La plupart des messages de prévention appellent à l’abstinence mais les groupes à haut risque ne sont déjà plus abstinents… Les messages plus concrets sont mal vus. Il y a très peu de message à propos du ‘safer sex’. C’est interdit par la religion. Les gens pensent que dieu les punira pour leur comportement. Dernièrement, le ministre de l’intérieur écrivait dans le journal qu’il aidait à prévenir le VIH en arrêtant les prostituées.
Pas d’anonymat
Il est écrit dans la loi qu’il est obligatoire de déclarer tout diagnostic de séropositivité pour le VIH. La déclaration est faite au ministère de la santé qui propose alors à la personne infectée de se présenter au ministère pour être enregistré et se voir proposer un traitement. Certains abus lié à cette absence d’anonymat ont été rapportés. Par exemple, il y a le cas d’un homme séropositif connu du ministère qui désirait se marier mais ne voulait pas annoncer sa séropositivité à sa future femme ni à sa belle-famille malgré la demande du médecin travaillant au ministère. Le médecin est alors allé rencontrer la famille et les voisins et leur a annoncé sa séropositivité. Nous n’avons pas pu engager de poursuite car l’homme n’a pas voulu porter plainte. C’est ce qui se passe souvent, les personnes vivant avec le VIH ont peur de s’engager dans des poursuites.
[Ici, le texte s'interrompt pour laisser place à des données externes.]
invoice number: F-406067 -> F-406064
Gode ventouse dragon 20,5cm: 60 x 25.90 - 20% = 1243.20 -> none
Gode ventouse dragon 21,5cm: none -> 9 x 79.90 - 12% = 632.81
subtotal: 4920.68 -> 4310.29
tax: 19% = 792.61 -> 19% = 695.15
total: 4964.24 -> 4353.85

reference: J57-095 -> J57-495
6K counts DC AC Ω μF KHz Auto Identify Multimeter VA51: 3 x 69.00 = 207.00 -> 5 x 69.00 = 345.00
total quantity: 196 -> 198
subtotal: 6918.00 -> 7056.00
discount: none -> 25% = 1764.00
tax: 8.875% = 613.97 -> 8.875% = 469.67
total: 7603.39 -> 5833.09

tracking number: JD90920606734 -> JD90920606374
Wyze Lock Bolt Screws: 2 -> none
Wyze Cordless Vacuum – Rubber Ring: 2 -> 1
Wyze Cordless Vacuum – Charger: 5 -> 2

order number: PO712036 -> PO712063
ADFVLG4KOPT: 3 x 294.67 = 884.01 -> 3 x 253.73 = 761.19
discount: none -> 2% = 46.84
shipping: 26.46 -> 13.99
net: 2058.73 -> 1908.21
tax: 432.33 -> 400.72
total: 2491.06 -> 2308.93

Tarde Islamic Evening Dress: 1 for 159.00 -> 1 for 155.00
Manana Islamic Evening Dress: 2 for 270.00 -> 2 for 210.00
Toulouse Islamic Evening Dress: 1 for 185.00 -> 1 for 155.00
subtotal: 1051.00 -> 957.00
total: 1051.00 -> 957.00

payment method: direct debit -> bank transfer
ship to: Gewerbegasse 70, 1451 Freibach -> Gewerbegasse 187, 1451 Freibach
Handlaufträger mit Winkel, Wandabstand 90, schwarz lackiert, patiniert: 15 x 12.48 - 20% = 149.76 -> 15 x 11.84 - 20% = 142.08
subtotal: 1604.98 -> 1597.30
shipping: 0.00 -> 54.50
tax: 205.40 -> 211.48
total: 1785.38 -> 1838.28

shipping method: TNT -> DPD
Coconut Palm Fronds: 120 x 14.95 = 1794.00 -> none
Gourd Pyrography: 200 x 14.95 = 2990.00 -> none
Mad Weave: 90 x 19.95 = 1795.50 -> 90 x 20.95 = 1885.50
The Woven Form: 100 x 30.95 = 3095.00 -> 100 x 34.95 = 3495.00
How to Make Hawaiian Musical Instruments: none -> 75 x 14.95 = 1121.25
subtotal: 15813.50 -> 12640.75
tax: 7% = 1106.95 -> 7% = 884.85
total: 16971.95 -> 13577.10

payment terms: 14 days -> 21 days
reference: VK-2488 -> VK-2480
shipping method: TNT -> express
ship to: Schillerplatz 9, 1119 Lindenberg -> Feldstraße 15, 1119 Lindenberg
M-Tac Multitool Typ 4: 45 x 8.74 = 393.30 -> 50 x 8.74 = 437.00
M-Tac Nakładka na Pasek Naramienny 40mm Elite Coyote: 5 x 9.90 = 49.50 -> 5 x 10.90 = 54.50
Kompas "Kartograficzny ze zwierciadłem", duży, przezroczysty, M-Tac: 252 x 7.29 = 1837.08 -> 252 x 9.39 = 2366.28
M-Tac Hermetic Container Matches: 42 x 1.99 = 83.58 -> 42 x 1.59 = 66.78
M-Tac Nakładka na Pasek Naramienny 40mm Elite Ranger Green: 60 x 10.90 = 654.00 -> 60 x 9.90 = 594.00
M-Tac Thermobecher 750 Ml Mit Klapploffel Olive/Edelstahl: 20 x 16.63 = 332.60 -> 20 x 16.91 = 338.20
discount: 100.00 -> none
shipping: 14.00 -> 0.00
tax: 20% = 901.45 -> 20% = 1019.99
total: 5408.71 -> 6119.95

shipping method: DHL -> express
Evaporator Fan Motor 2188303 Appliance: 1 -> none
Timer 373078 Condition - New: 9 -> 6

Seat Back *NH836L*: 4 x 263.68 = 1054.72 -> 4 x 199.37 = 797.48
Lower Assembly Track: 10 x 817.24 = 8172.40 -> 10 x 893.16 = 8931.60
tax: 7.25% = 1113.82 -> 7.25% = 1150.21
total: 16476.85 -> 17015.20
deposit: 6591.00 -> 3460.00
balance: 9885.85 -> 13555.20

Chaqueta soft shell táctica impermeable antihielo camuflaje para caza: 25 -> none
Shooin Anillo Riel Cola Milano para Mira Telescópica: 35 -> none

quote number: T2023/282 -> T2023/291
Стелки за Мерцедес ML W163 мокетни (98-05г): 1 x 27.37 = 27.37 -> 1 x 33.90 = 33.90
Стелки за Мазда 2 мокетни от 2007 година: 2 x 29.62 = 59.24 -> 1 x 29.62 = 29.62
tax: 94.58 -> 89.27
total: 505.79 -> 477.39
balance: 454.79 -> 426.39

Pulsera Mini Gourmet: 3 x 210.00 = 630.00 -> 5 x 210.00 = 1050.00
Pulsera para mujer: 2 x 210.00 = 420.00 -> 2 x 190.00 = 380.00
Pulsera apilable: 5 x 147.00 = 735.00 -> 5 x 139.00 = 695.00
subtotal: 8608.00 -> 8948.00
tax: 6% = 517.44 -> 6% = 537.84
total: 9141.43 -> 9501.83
Pour les étrangers voulant travailler en Egypte, le test de dépistage du VIH est obligatoire et s’il est positif, l’entrée sur le territoire n’est pas permise. Il en est de même pour les Egyptiens désirant se rendre dans les pays arabes. C’est souvent une des occasions, avec le don du sang, à laquelle est diagnostiquée l’infection par le VIH. La majorité des personnes vivant avec le VIH perdent leur travail ou continuent à travailler en cachant leur situation. Pour travailler dans certaines compagnies, comme l’Organisation du Canal de Suez, le test du VIH et de l’hépatite C sont obligatoires.
Séropositivité et homosexualité
Parlons de l’arrestation de la personne séropositive qui a fait scandale en 2007. Tout a commencé avec deux jeunes hommes qui se bâtaient dans la rue. Des policiers sont intervenus. Un des jeunes hommes a dit au policier qu’il était séropositif et traité par le ministère de la santé, pensant naïvement que cela pourrait jouer en sa faveur.
Les policiers l’ont alors suspecté d’être homosexuel, ce qui est illégale en Egypte, et l’ont arrêté. Ce qui est puni par la loi c’est la pratique du sexe pour l’argent ou le multipartenariat, et donc non l’homosexualité en tant que telle. Il a été battu pendant son interrogatoire, ce qui est monnaie courante en Egypte, a eu un examen anal pour attester de son homosexualité et a été forcé à réaliser un test du VIH. Il est autorisé par la loi de réaliser un dépistage des maladies sexuellement transmissibles dans le cadre d’un crime sexuel. Les jeunes hommes furent finalement jugés et condamnés. Toutes les personnes suspectes d’être homosexuelles sont maltraitées. Ceci a une mauvaise influence sur la prévention.
Plusieurs ONG travaillent sur la question du VIH en Egypte. Récemment a été crée une ONG pour accompagner les personnes vivant avec le VIH. L’ONUSIDA est également actif.»